Paese v The Queen
[2010] NSWCCA 178
•2 September 2010
New South Wales
Court of Criminal Appeal
CITATION: Paese v R [2010] NSWCCA 178 HEARING DATE(S): 9 August 2010
JUDGMENT DATE:
2 September 2010JUDGMENT OF: McClellan CJatCL at 1; James J at 2; Davies J at 3 DECISION: (1) Leave to appeal granted. (2) Appeal dismissed. CATCHWORDS: CRIMINAL LAW - sentence - appeal against severity - break, enter and steal - use of statistics - comparison between offence charged and aggravated form of the offence - sentence imposed said to fall within appropriate sentence for aggravated form of the offence - no error shown. LEGISLATION CITED: Crimes Act 1900
Criminal Procedure Act 1986CATEGORY: Principal judgment CASES CITED: Graham v R [2009] NSWCCA 212
In The Matter of the Attorney General's Application (No 1) under s 26 of the Criminal Appeal Act; R V Ponfield [1999] NSWCCA 435
Markarian v R (2005) 228 CLR 35
R v Harris [2007] NSWCCA 130
R v Way (2004) 60 NSWLR 168PARTIES: Patrick Paese (Applicant)
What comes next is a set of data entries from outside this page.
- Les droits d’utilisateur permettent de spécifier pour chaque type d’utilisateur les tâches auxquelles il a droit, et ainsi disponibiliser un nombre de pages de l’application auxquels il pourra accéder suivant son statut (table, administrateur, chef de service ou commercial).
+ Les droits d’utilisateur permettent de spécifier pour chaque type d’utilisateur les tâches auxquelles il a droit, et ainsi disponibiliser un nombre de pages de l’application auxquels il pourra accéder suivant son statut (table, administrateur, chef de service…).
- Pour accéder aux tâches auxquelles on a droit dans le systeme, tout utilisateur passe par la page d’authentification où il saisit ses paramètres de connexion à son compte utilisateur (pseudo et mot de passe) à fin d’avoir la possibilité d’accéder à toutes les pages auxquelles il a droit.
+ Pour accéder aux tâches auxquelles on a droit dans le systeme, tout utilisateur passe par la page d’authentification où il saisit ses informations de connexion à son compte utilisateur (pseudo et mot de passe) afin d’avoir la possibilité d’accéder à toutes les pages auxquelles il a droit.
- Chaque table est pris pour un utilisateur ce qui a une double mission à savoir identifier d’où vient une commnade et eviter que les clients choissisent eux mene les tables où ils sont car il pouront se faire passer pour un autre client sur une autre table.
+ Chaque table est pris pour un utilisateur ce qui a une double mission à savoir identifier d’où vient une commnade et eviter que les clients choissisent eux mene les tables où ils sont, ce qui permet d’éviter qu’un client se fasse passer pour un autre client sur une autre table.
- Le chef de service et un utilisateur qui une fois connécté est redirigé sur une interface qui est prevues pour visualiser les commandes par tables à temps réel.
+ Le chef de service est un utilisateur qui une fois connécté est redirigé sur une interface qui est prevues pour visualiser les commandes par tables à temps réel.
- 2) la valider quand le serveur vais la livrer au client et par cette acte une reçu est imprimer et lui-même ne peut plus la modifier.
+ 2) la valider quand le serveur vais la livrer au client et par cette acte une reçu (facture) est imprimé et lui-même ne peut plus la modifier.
Regina (Respondent)FILE NUMBER(S): CCA 2008/11700 COUNSEL: T Gartelmann (Applicant)
V Lydiard (Respondent)SOLICITORS: Legal Aid Commission (Applicant)
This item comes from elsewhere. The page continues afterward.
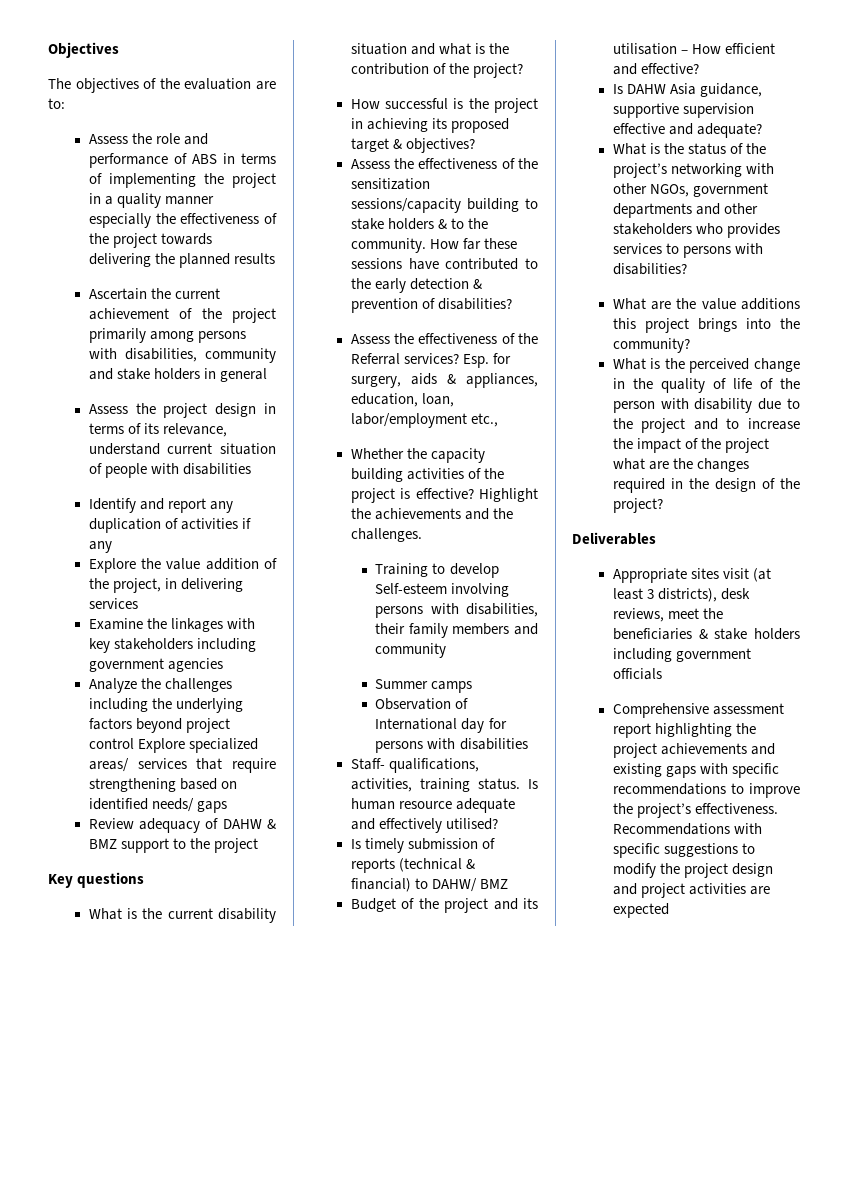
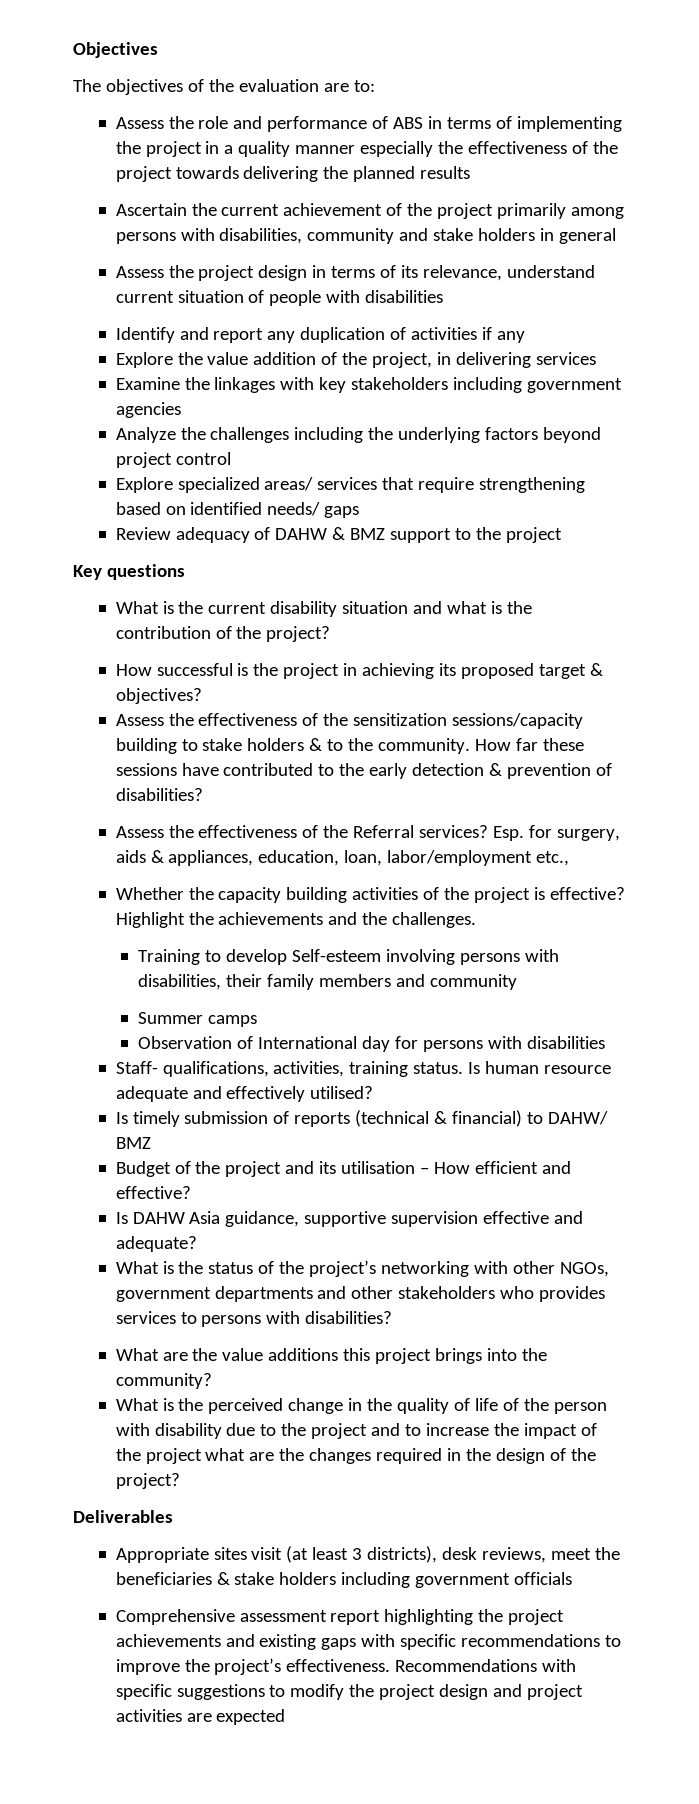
- Analyze the challenges including the underlying factors beyond project control Explore specialized areas/ services that require strengthening based on identified needs/ gaps
+ Analyze the challenges including the underlying factors beyond project control
+ Explore specialized areas/ services that require strengthening based on identified needs/ gaps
Solicitor for Public Prosecutions (Respondent)LOWER COURT JURISDICTION: District Court LOWER COURT FILE NUMBER(S): 2008/11700 LOWER COURT JUDICIAL OFFICER: Marien DCJ LOWER COURT DATE OF DECISION: 13 February 2009
2008/11700
MCCLELLAN CJ AT CL, JAMES & DAVIES JJ
PAESE V R2 SEPTEMBER 2010
Judgment
1 McCLELLAN CJ at CL
: I agree with Davies J.
2 JAMES J: I agree with Davies J.
3 DAVIES J: On 28 November 2008 the Applicant pleaded guilty in the District Court for an offence of break and enter a dwelling house and commit a serious indictable offence, namely larceny contrary to s 112(1) of the Crimes Act 1900. The maximum penalty for this offence is fourteen years imprisonment.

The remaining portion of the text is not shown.